Enfin, la gestion collective repose sur l’idée que «l’union fait la force». C’est précisément parce que SUISA représente un grand nombre d’ayants droit très divers, connu-e-s et inconnu-e-s, qu’elle peut obtenir de bons revenus de licence en leur faveur.
En bref, pour les créateurs, les créatrices et les maisons d’édition, la gestion collective des droits maximise les avantages de la solidarité.
Avantages pour les organisateurs et organisatrices
Comme elle gère les droits d’un grand nombre de personnes, SUISA offre un guichet unique aux organisateurs/trices de concerts: tous les droits peuvent être acquis auprès d’une seule adresse, sans complication excessive.

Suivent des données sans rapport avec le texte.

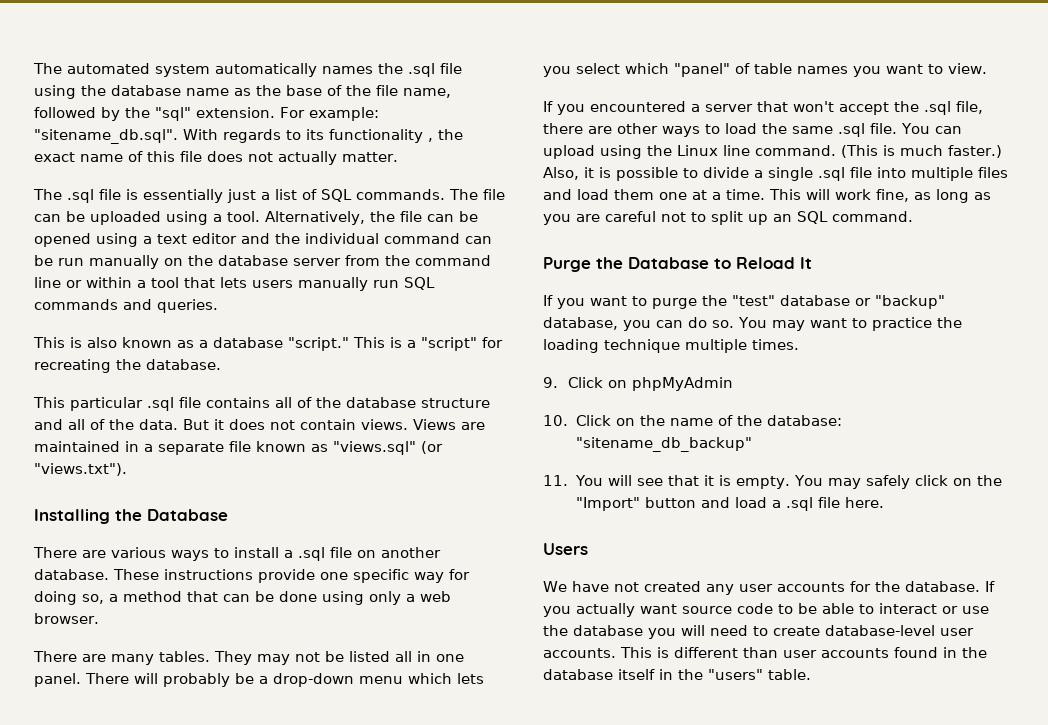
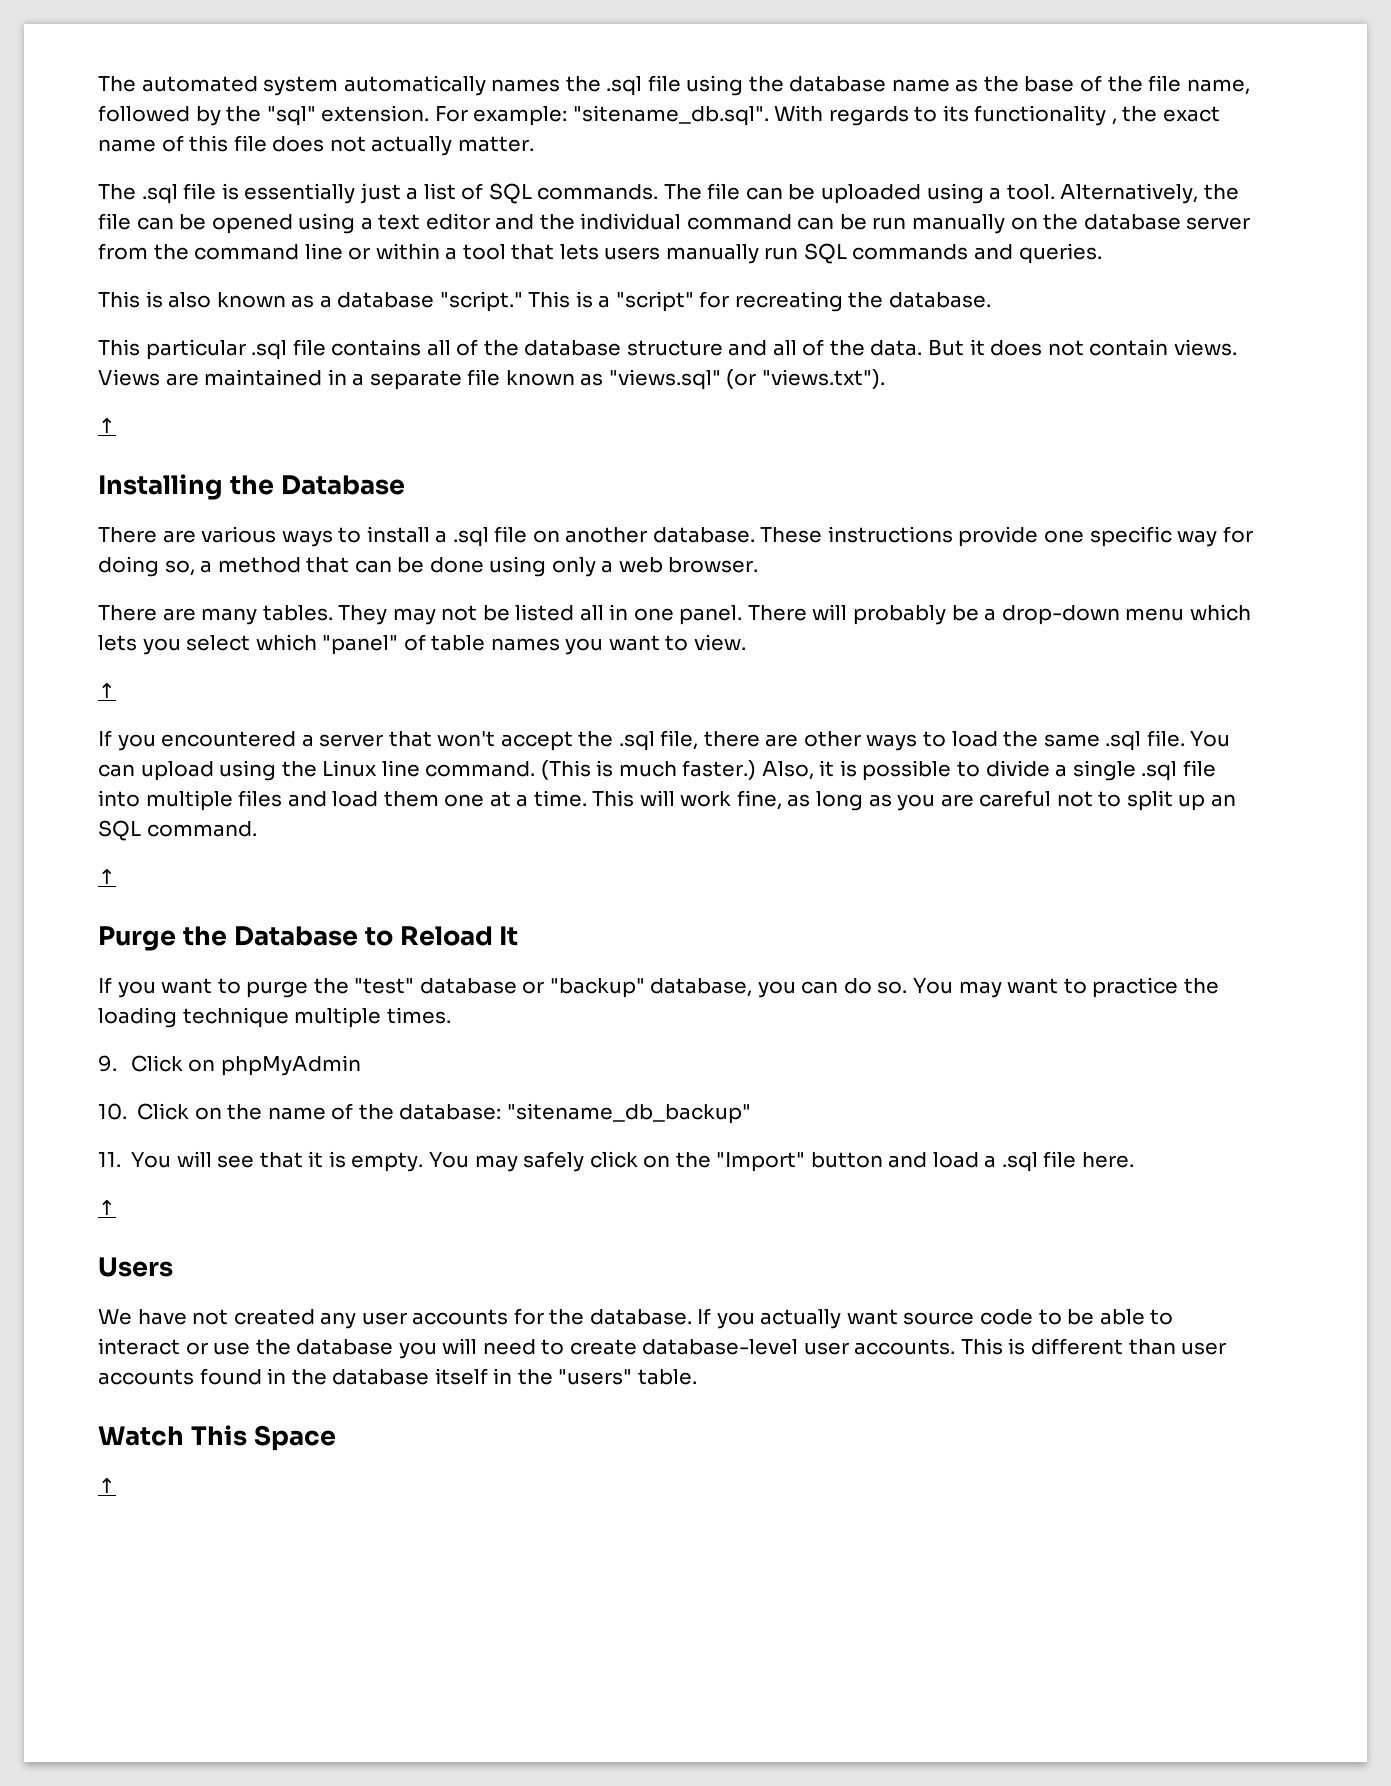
  Views are maintained in a separate file known as "views.sql" (or "views.txt").
+ ↑
  There will probably be a drop-down menu which lets you select which "panel" of table names you want to view.
+ ↑
  This will work fine, as long as you are careful not to split up an SQL command.
+ ↑
  You may safely click on the "Import" button and load a .sql file here.
+ ↑
+ Watch This Space
+ ↑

Cela d’autant plus que SUISA a passé des contrats de représentation réciproque avec les sociétés de gestion étrangères actives dans le domaine musical. Sur cette base, elle exerce en Suisse les droits sur la quasi-totalité du répertoire mondial de musique protégée.
Vu sa position dominante, SUISA ne peut réclamer des redevances que selon des tarifs négociés avec les associations d’organisateurs/trices, puis approuvés par la Commission arbitrale fédérale pour la gestion de droits d’auteur et de droits voisins (art. 46 LDA). Contre les décisions de celle-ci, des recours sont possibles, d’abord au Tribunal administratif fédéral puis au Tribunal fédéral. Il y a donc un contrôle étatique assurant que les tarifs pratiqués par SUISA soient conformes au droit.
En bref, pour les organisateurs/trices, la gestion collective des droits permet la sécurité juridique, la prévisibilité budgétaire et elle les protège contre les tarifs excessifs.
Le problème
D’après l’art. 40 LDA, la gestion des droits sur la musique exécutée en concert est soumise à la surveillance de la Confédération. Cela signifie qu’elle nécessite une autorisation délivrée par l’Institut fédéral de la propriété intellectuelle (IPI, cf. art. 41 LDA), laquelle ne sera en général accordée qu’à une seule société (art. 42 al. 2 LDA). La gestion de droits sans l’autorisation nécessaire est pénalement punissable d’après l’art. 70 LDA.
La LDA prévoit une exception à ce système lorsque les droits sont gérés «par l’auteur lui-même ou par ses héritiers» (art. 40 al. 3 LDA). Par une décision du 5 mai 2023, l’IPI a considéré que cette réserve de la gestion personnelle permettait aussi aux titulaires de droits de se faire représenter par une agence. Cette décision a donc ouvert un peu plus la porte aux licences directes.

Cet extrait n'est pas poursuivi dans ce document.